%%

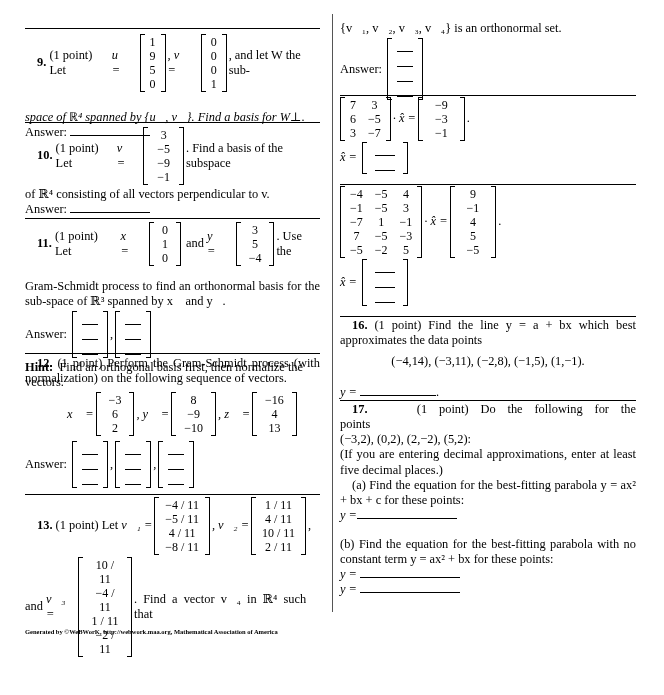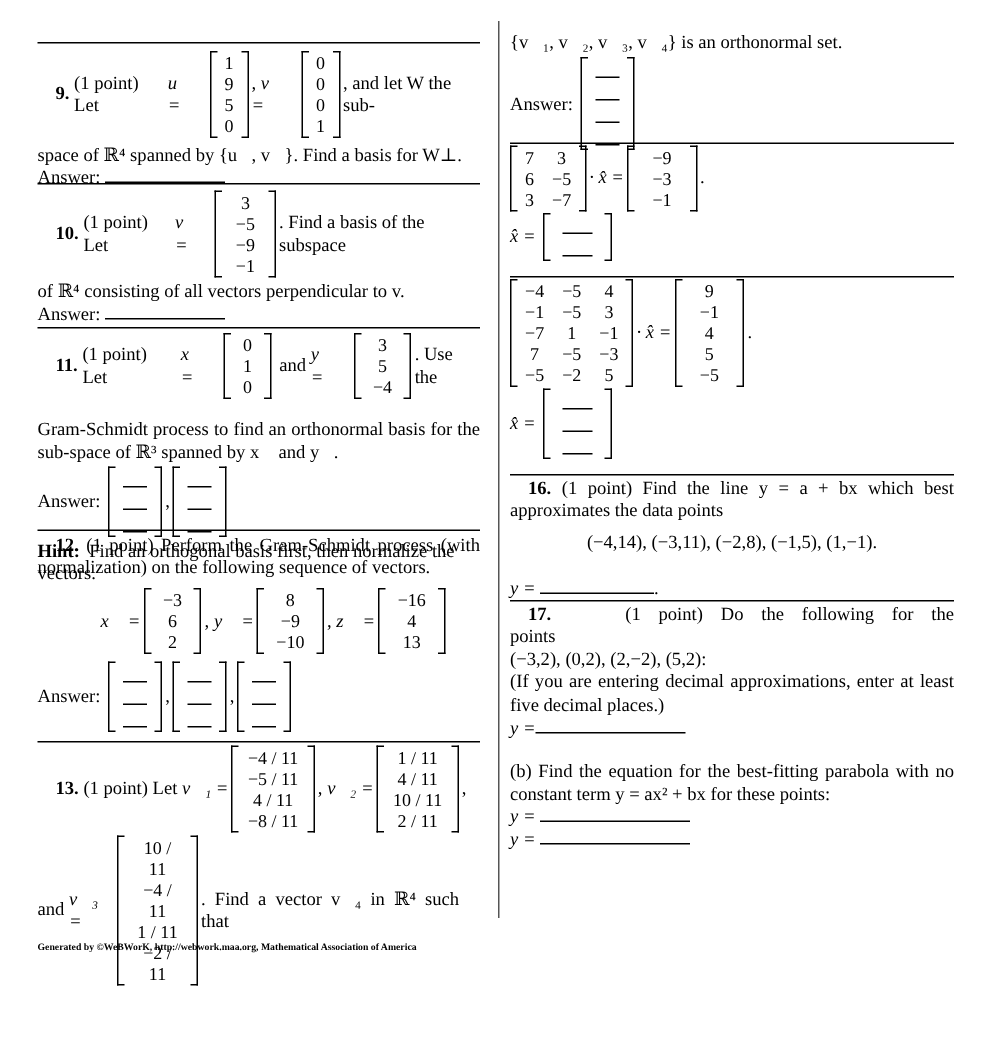--- a/index.html
+++ b/index.html
@@ -60,7 +60,7 @@
     </span>
     <span>, and let W the sub-</span>
   </div>
-  <div style="margin-top:4px;">space of ℝ⁴ spanned by {u⃗, v⃗}. Find a basis for W⊥.</div>
+  <div style="margin-top:18px;font-style:italic;">space of ℝ⁴ spanned by {u⃗, v⃗}. Find a basis for W⊥.</div>
   <div>
     <span>Answer:</span>
     <span class="line-blank" style="width:80px;"></span>

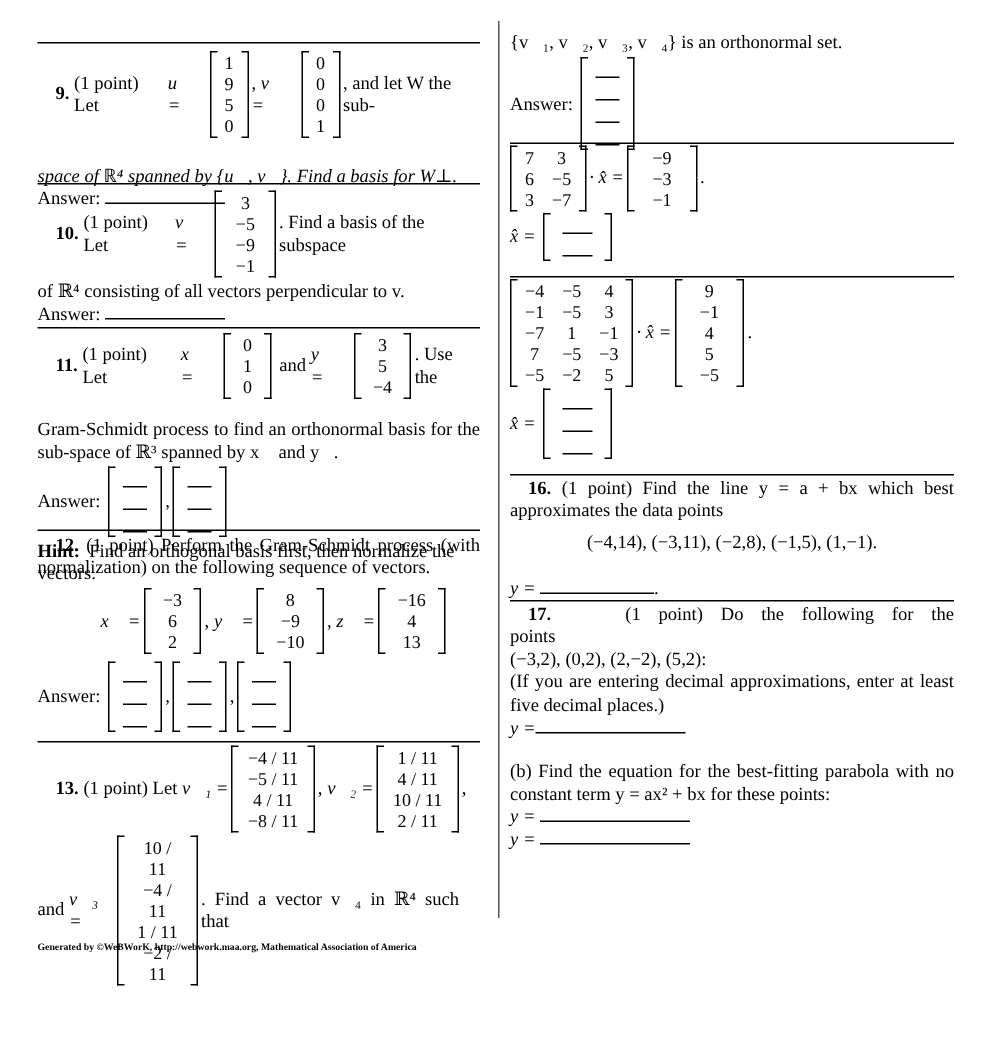--- a/index.html
+++ b/index.html
@@ -401,6 +401,7 @@
   </div>
   <div>(−3,2), (0,2), (2,−2), (5,2):</div>
   <div class="just">(If you are entering decimal approximations, enter at least five decimal places.)</div>
+  <div class="just" style="text-indent:12px;">(a) Find the equation for the best-fitting parabola y = ax² + bx + c for these points:</div>
   <div>
     <i>y =</i><span class="line-blank" style="width:100px;"></span>
   </div>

%%

## [AIM OF THE TASK]
Without any of its images, the data above should be returned exactly.

## [SOLUTION]
--- a/index.html
+++ b/index.html
@@ -60,7 +60,7 @@
     </span>
     <span>, and let W the sub-</span>
   </div>
-  <div style="margin-top:4px;">space of ℝ⁴ spanned by {u⃗, v⃗}. Find a basis for W⊥.</div>
+  <div style="margin-top:18px;font-style:italic;">space of ℝ⁴ spanned by {u⃗, v⃗}. Find a basis for W⊥.</div>
   <div>
     <span>Answer:</span>
     <span class="line-blank" style="width:80px;"></span>

--- a/index.html
+++ b/index.html
@@ -401,6 +401,7 @@
   </div>
   <div>(−3,2), (0,2), (2,−2), (5,2):</div>
   <div class="just">(If you are entering decimal approximations, enter at least five decimal places.)</div>
+  <div class="just" style="text-indent:12px;">(a) Find the equation for the best-fitting parabola y = ax² + bx + c for these points:</div>
   <div>
     <i>y =</i><span class="line-blank" style="width:100px;"></span>
   </div>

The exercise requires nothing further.